[PATCH] D10964: [Codegen] Add intrinsics 'hsum*' and corresponding SDNodes for horizontal sum operation.

Tue Oct 27 20:56:36 PDT 2015

davidxl added a subscriber: davidxl.

================
Comment at: docs/LangRef.rst:10979
@@ +10978,3 @@
+
+      declare <integer> @llvm.hsum.i32.v4i32(<4 x integer> %a)
+      declare <float> @llvm.hsum.f32.v4f32(<4 x float> %a)
----------------
For the integer case, having scalar result type (with the same size as the vector element) make this intrinsic less useful -- due to overflow conditions. The vectorizer will have difficulty proving overflow does not happen and won't be able to generate it in many cases.

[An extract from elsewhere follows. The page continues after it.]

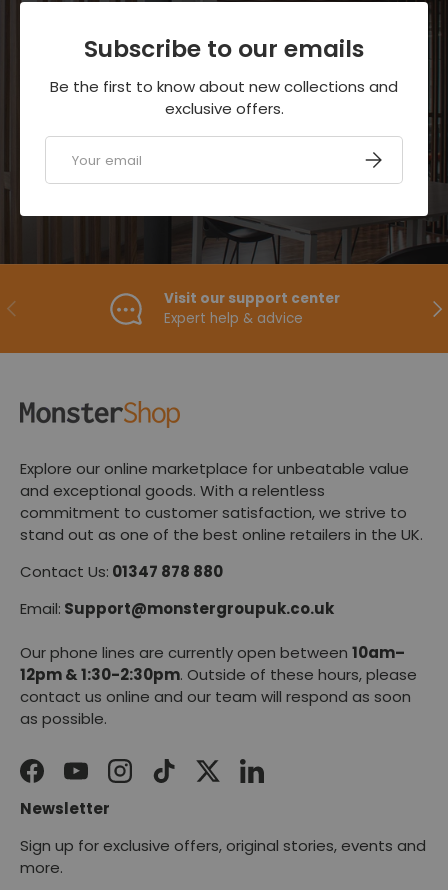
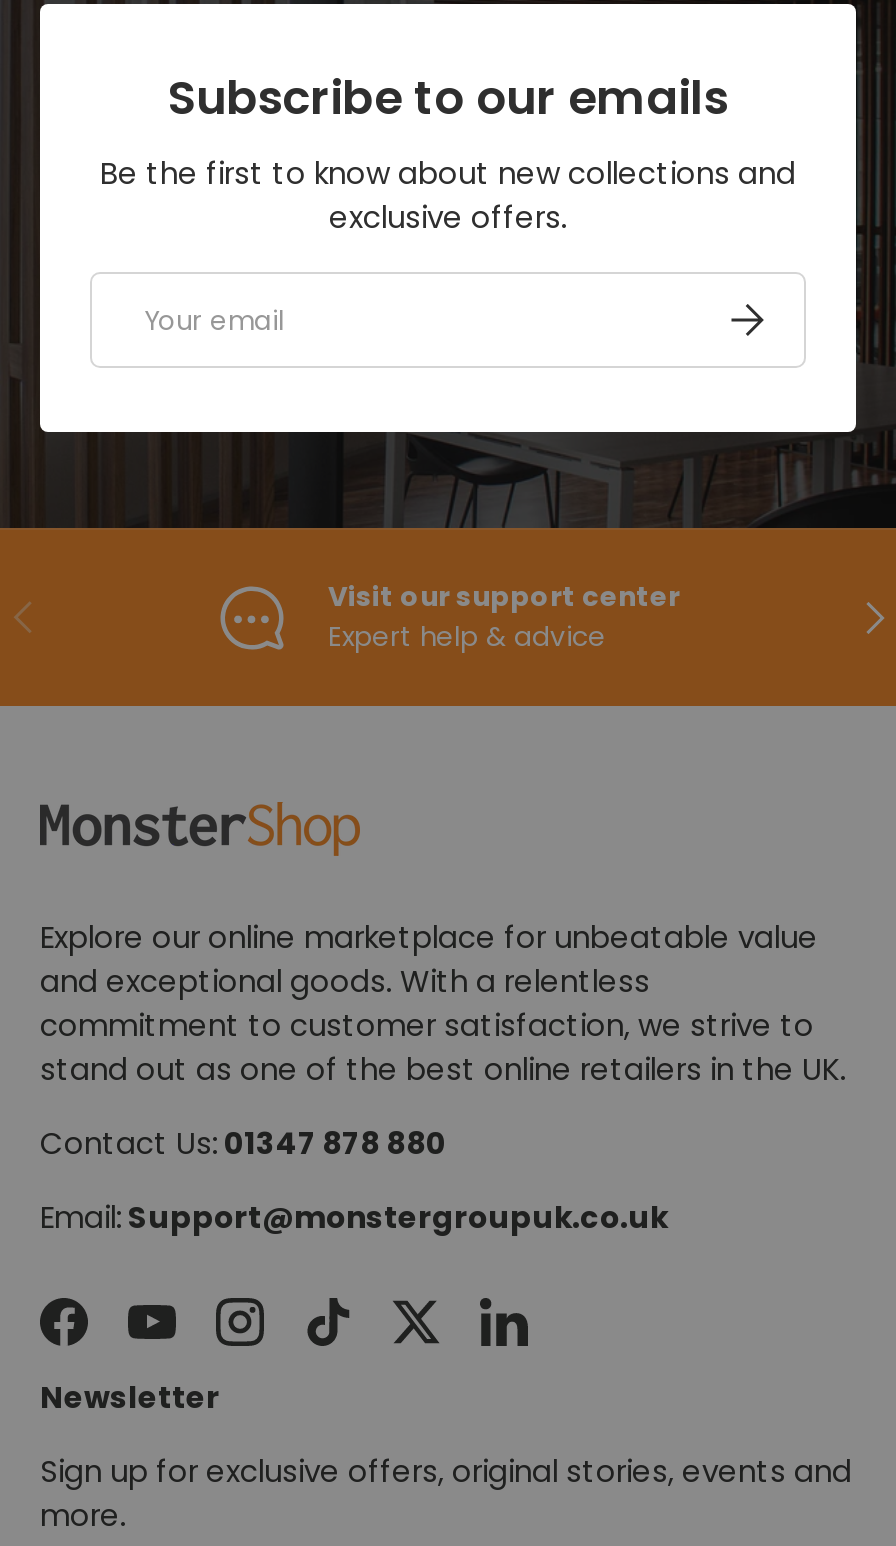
- Our phone lines are currently open between 10am–
- 12pm & 1:30-2:30pm. Outside of these hours, please
- contact us online and our team will respond as soon
- as possible.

As Bruno commented, having vector result type may be the way to go. For instance, for the input type of v4i8, if the result type can be v2i16 -- the hsum is split into 2 horizontal adds each one producing a 16 bit result. If the result type is v1i32, the hsum adds four i8 integers and produces a 32bit result.  Limiting this to power of 2 number of elements seems reasonable.

================
Comment at: test/CodeGen/X86/vec-hadd-float-128.ll:10
@@ +9,3 @@
+; UNSAFE-NEXT:    movapd %xmm0, %xmm1
+; UNSAFE-NEXT:    shufpd {{.*#+}} xmm1 = xmm1[1,0]
+; UNSAFE-NEXT:    addps %xmm0, %xmm1
----------------
Should it be shufps .... xmm1 = xmm1[1, ?, ?, ?]

================
Comment at: test/CodeGen/X86/vec-hadd-float-128.ll:13
@@ +12,3 @@
+; UNSAFE-NEXT:    movaps %xmm1, %xmm0
+; UNSAFE-NEXT:    shufps {{.*#+}} xmm0 = xmm0[1,3,2,3]
+; UNSAFE-NEXT:    addps %xmm1, %xmm0
----------------
this shufps and addps should not be expected 

================
Comment at: test/CodeGen/X86/vec-hadd-int-128.ll:8
@@ +7,3 @@
+; CHECK:       # BB#0:
+; CHECK-NEXT:    pshufd {{.*#+}} xmm1 = xmm0[2,3,0,1]
+; CHECK-NEXT:    paddd %xmm0, %xmm1
----------------
The result does not look right -- should pshufb be generated instead?

================
Comment at: test/CodeGen/X86/vec-hadd-int-128.ll:24
@@ +23,3 @@
+; CHECK:       # BB#0:
+; CHECK-NEXT:    pshufd {{.*#+}} xmm1 = xmm0[2,3,0,1]
+; CHECK-NEXT:    paddd %xmm0, %xmm1
----------------
should phsufw be generated?

Or more efficient with phaddw?

http://reviews.llvm.org/D10964